(Detected change data)

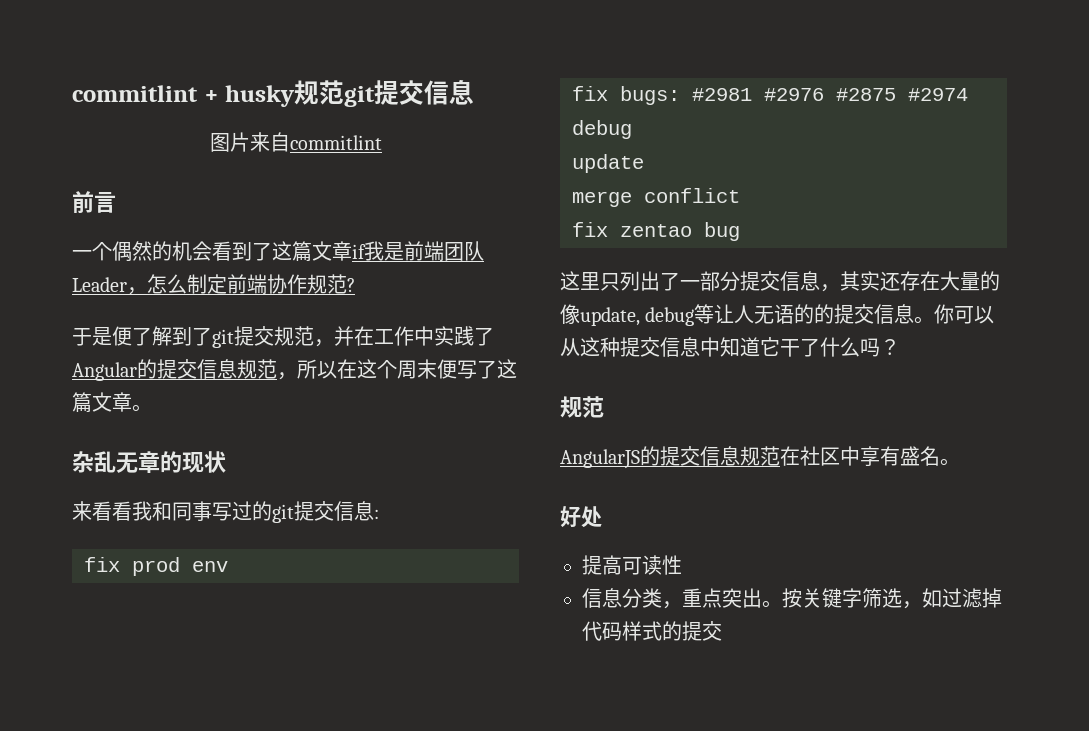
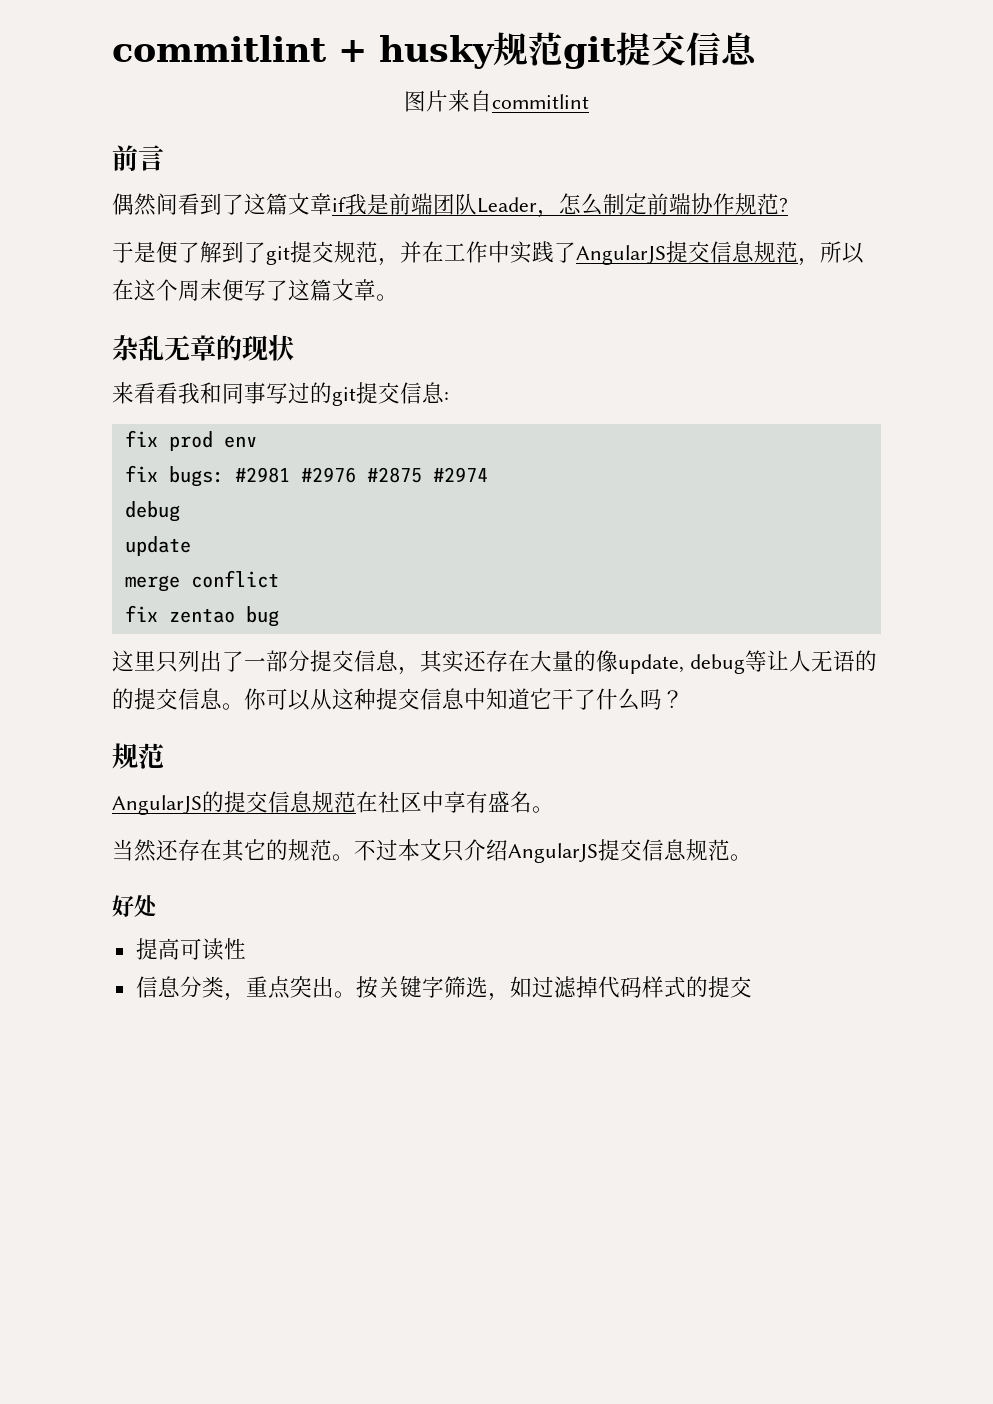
[72,241,212,262] 一个偶然的机会 -> [112,193,178,216] 偶然间
[72,359,157,381] Angular的 -> [576,245,666,265] AngularJS
(960, 462) none -> [112,839,752,863] // 当然还存在其它的规范。不过本文只介绍AngularJS提交信息规范。

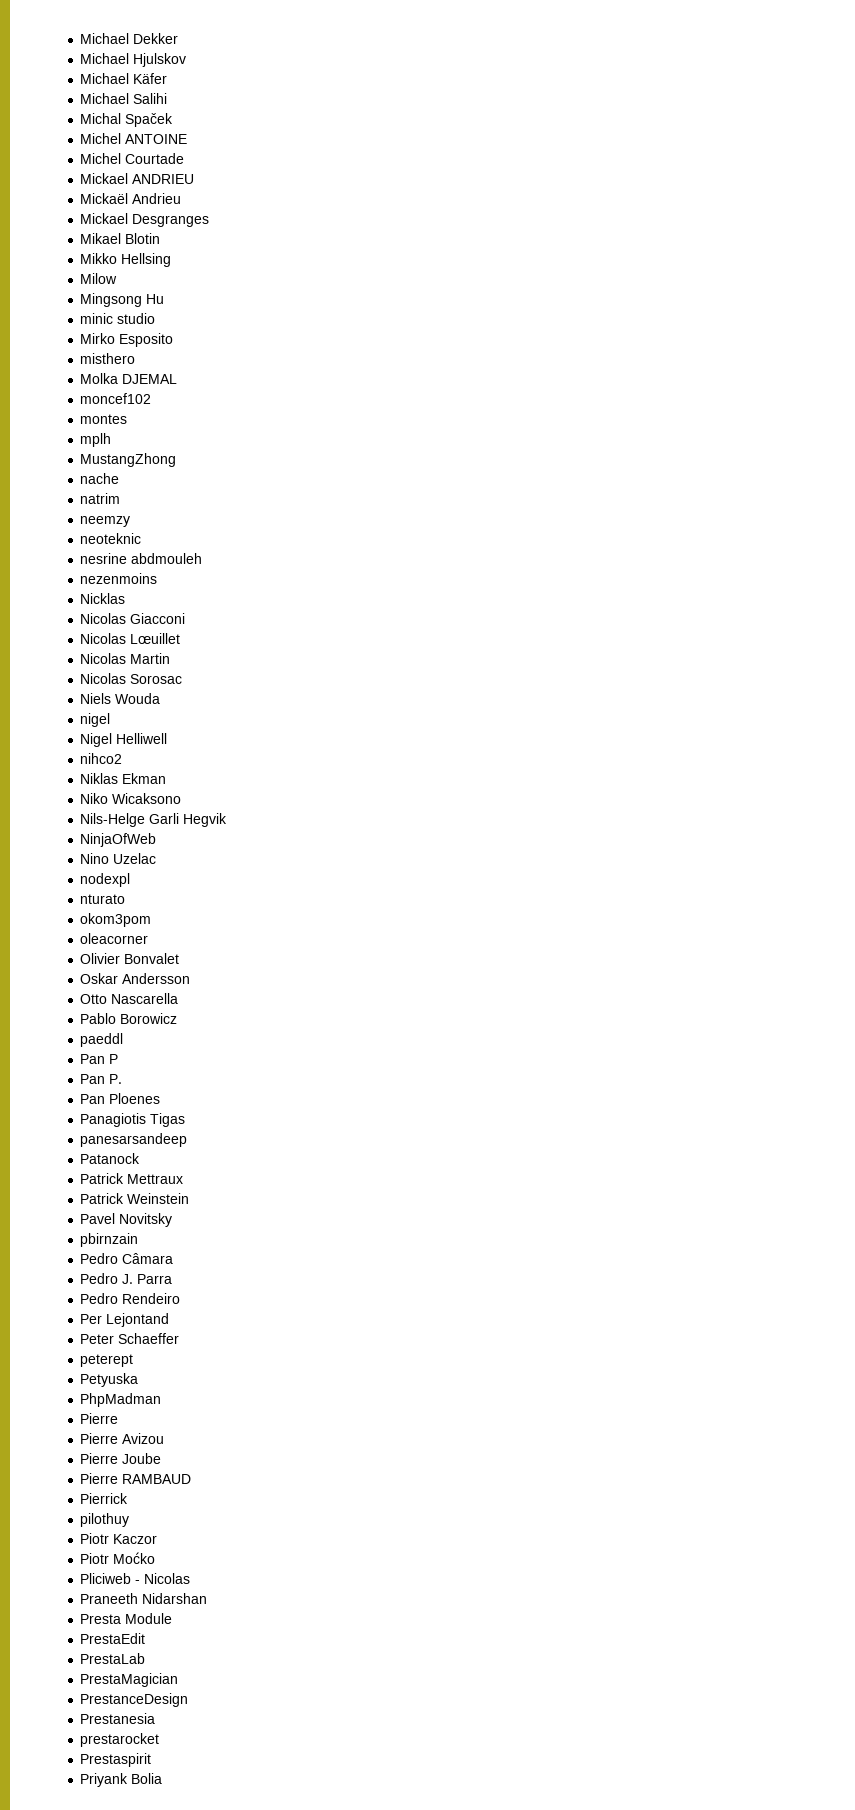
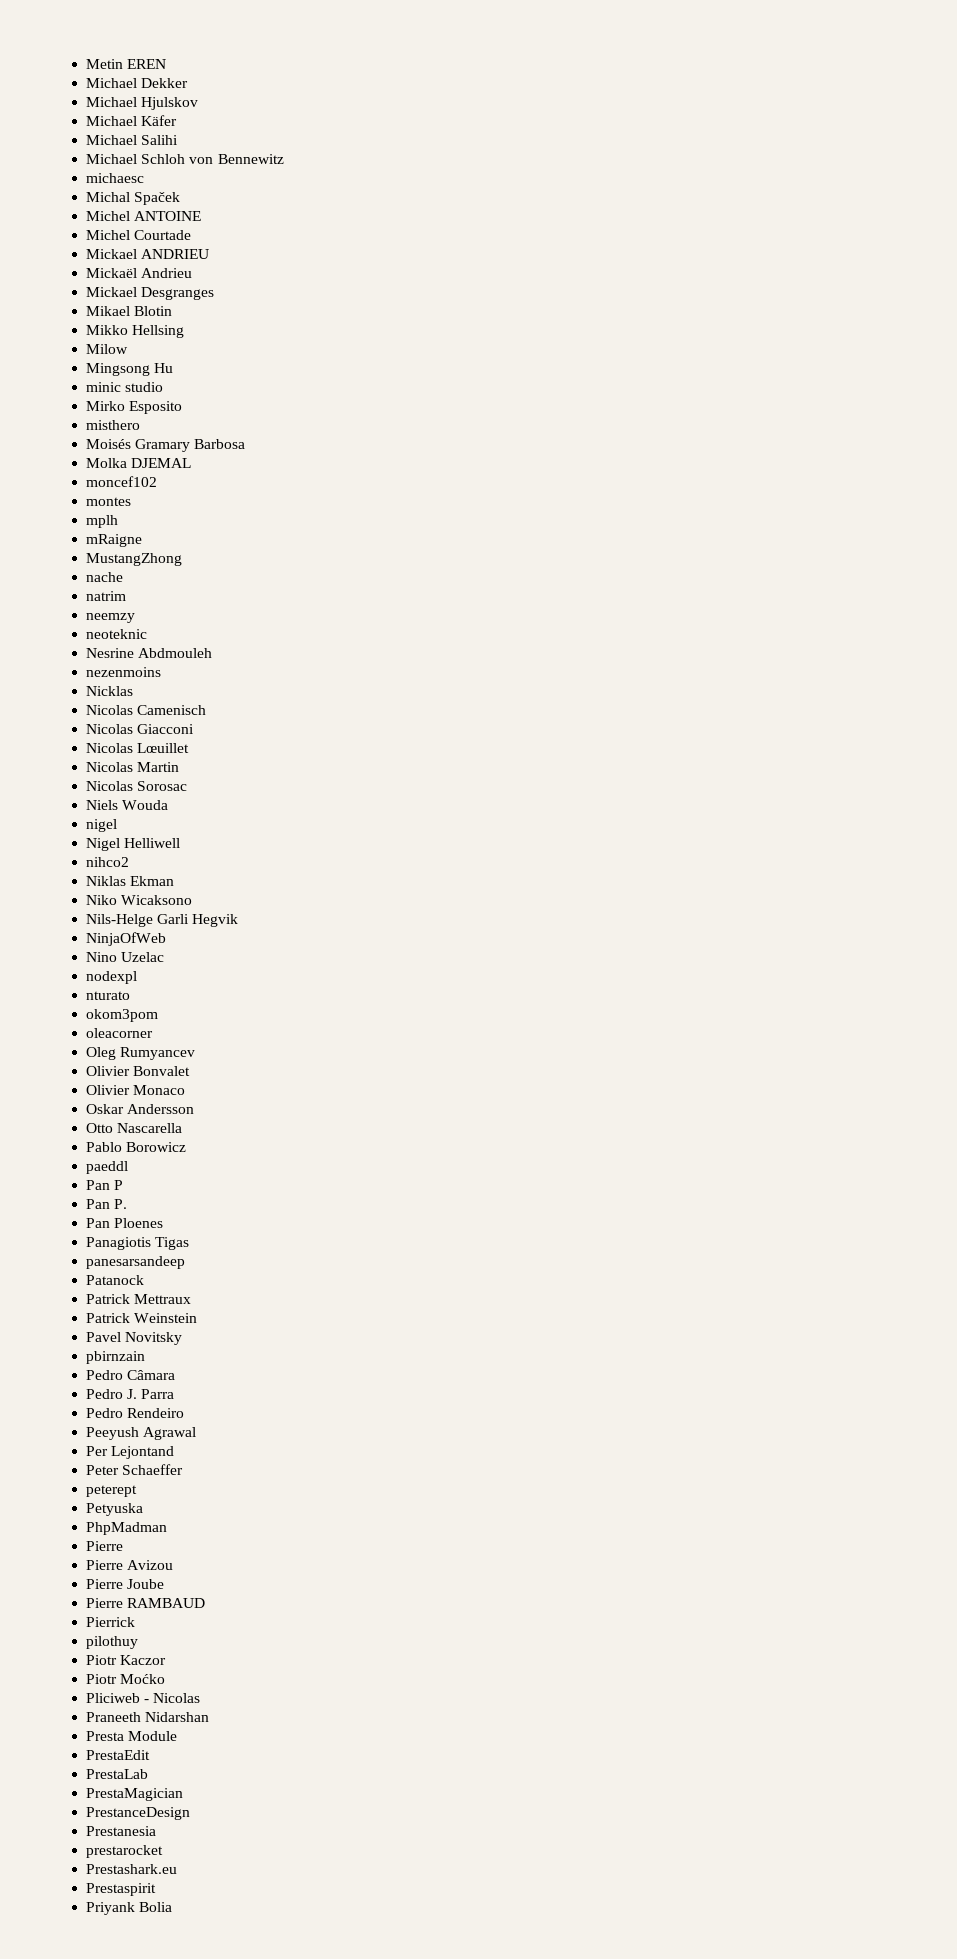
(80, 38) none -> [86,59,167,69] Metin EREN //
(168, 98) none -> [86,154,284,164] [86,173,145,183] // Michael Schloh von Bennewitz // michaesc
(136, 358) none -> [86,439,246,452] // Moisés Gramary Barbosa
(112, 440) none -> [86,534,143,547] // mRaigne
[80,553,203,564] nesrine abdmouleh -> [86,648,213,658] Nesrine Abdmouleh
(126, 598) none -> [86,705,207,715] // Nicolas Camenisch
(149, 938) none -> [86,1047,196,1060] // Oleg Rumyancev
(180, 958) none -> [86,1085,186,1095] // Olivier Monaco
(181, 1298) none -> [86,1427,197,1440] // Peeyush Agrawal
(160, 1740) none -> [86,1864,178,1874] // Prestashark.eu

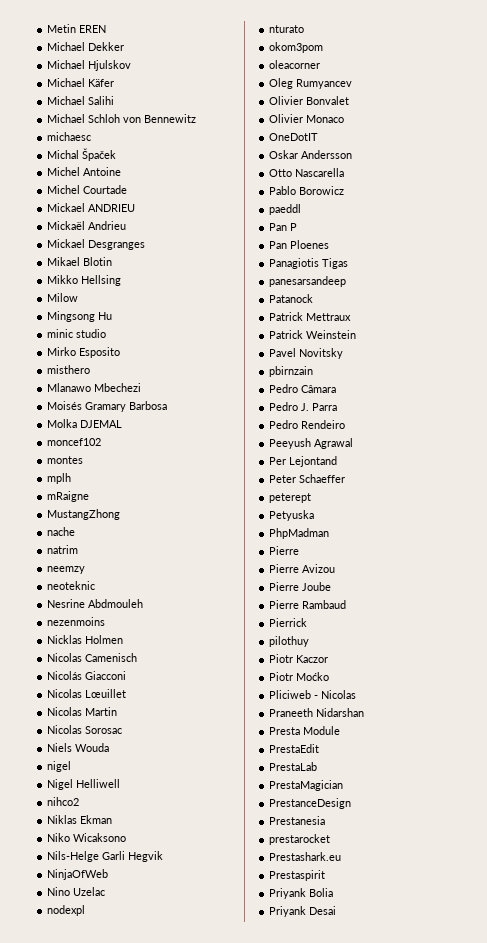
[134,192,181,205] [86,211,202,221] Spaček // Michel ANTOINE -> [82,148,117,161] [47,167,122,176] Špaček // Michel Antoine
(141, 425) none -> [47,383,142,392] // Mlanawo Mbechezi
(134, 691) none -> [85,635,124,644] Holmen
[86,724,134,734] Nicolas -> [47,671,83,680] Nicolás
(186, 1090) none -> [269,133,319,141] // OneDotIT
[86,1199,128,1209] // Pan P. -> (298, 227) none
[127,1598,206,1608] RAMBAUD -> [302,600,347,609] Rambaud
(173, 1907) none -> [269,906,337,917] // Priyank Desai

Activity = Search the entries for the word "Nicolas" and copy every line that holds it.

Completed exercise =
(126, 598) none -> [86,705,207,715] // Nicolas Camenisch
[86,724,134,734] Nicolas -> [47,671,83,680] Nicolás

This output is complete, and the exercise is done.